> Stored data entries:
=== Section Start ===

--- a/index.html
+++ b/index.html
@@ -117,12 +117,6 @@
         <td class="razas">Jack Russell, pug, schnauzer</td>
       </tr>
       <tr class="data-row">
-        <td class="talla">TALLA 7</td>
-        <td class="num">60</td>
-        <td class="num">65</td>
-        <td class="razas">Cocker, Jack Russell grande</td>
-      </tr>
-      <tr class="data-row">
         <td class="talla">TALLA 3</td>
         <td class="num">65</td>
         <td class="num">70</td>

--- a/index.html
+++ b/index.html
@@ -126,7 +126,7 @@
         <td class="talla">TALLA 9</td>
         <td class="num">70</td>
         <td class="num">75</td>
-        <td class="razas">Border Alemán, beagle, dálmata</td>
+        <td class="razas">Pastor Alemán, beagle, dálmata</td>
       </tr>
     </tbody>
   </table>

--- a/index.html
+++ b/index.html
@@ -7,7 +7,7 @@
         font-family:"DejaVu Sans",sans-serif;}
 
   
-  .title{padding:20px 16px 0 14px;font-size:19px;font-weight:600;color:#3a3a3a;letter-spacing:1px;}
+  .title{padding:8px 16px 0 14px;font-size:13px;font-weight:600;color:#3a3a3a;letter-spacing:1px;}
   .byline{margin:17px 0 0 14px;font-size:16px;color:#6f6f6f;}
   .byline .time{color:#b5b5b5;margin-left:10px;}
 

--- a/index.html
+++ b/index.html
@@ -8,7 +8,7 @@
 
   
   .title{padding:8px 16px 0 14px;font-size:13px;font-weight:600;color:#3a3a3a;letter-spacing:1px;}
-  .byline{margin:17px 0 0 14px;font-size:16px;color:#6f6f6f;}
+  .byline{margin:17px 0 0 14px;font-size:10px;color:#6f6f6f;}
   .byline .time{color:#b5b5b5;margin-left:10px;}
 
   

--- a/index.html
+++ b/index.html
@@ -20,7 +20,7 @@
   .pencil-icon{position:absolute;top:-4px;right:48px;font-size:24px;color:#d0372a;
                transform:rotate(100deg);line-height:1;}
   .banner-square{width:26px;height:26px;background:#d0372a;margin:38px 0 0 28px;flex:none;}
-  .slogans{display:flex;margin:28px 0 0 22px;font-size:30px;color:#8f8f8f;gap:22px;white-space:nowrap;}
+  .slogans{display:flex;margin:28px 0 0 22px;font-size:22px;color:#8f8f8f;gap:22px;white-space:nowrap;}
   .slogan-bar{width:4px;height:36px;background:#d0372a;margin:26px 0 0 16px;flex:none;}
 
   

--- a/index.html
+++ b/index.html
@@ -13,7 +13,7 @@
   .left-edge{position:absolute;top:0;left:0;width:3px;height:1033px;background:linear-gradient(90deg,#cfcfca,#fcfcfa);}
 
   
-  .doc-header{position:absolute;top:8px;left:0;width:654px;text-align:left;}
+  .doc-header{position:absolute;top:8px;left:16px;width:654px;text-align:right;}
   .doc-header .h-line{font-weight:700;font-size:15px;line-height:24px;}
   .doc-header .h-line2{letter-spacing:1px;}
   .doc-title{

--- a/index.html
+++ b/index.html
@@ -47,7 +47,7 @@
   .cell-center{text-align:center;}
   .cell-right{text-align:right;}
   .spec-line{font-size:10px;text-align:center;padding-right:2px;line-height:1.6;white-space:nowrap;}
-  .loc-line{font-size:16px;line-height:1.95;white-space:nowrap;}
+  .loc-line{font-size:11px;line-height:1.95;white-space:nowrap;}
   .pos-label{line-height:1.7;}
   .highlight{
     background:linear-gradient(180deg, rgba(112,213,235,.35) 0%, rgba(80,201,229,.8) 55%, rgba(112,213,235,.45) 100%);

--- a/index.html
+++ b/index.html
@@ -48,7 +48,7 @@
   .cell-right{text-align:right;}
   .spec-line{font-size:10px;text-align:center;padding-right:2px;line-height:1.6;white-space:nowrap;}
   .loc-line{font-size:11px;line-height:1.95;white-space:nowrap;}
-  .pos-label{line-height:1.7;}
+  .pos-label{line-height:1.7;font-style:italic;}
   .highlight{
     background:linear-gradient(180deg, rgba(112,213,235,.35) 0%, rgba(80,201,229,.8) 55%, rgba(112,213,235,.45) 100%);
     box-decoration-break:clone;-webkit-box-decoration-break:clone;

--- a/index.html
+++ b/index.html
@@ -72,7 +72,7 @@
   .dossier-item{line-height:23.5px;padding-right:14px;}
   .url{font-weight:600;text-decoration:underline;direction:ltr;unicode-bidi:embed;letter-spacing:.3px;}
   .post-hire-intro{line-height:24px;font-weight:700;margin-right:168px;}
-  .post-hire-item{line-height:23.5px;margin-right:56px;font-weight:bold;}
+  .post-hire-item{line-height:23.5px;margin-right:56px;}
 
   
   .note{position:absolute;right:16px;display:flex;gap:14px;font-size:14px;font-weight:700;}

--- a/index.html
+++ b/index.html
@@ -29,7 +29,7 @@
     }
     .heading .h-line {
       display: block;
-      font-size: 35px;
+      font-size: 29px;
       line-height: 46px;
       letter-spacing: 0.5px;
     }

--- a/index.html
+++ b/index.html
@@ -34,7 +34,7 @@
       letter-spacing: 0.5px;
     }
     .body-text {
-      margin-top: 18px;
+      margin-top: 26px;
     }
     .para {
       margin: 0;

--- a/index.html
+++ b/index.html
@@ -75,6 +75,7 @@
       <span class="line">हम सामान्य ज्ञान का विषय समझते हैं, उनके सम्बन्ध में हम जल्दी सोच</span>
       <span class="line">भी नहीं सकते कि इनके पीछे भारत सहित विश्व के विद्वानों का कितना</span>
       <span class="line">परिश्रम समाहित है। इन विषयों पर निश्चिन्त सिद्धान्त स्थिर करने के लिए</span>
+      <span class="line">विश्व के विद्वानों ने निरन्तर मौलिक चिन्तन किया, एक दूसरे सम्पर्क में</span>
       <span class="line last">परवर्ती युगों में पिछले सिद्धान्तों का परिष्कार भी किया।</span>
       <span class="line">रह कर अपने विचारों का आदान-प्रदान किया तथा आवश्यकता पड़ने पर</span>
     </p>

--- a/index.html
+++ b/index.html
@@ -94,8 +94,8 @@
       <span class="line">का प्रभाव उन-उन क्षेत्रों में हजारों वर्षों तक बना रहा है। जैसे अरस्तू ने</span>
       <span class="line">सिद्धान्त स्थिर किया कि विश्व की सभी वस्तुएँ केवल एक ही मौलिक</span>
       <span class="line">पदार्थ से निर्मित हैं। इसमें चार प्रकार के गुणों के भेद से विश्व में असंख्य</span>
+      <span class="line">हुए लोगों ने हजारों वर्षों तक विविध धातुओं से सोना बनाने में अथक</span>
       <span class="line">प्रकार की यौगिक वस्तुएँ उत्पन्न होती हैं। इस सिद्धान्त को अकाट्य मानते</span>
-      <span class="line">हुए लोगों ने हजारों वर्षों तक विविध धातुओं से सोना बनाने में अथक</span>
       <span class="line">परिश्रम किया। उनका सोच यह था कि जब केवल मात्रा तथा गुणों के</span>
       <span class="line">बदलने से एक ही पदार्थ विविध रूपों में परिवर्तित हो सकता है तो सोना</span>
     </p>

=== Section End ===

> WORK TO COMPLETE: Search the entries for the word "talla", then gather every line that has it.

> EXPECTED ANSWER:
-        <td class="talla">TALLA 7</td>
         <td class="talla">TALLA 3</td>
         <td class="talla">TALLA 9</td>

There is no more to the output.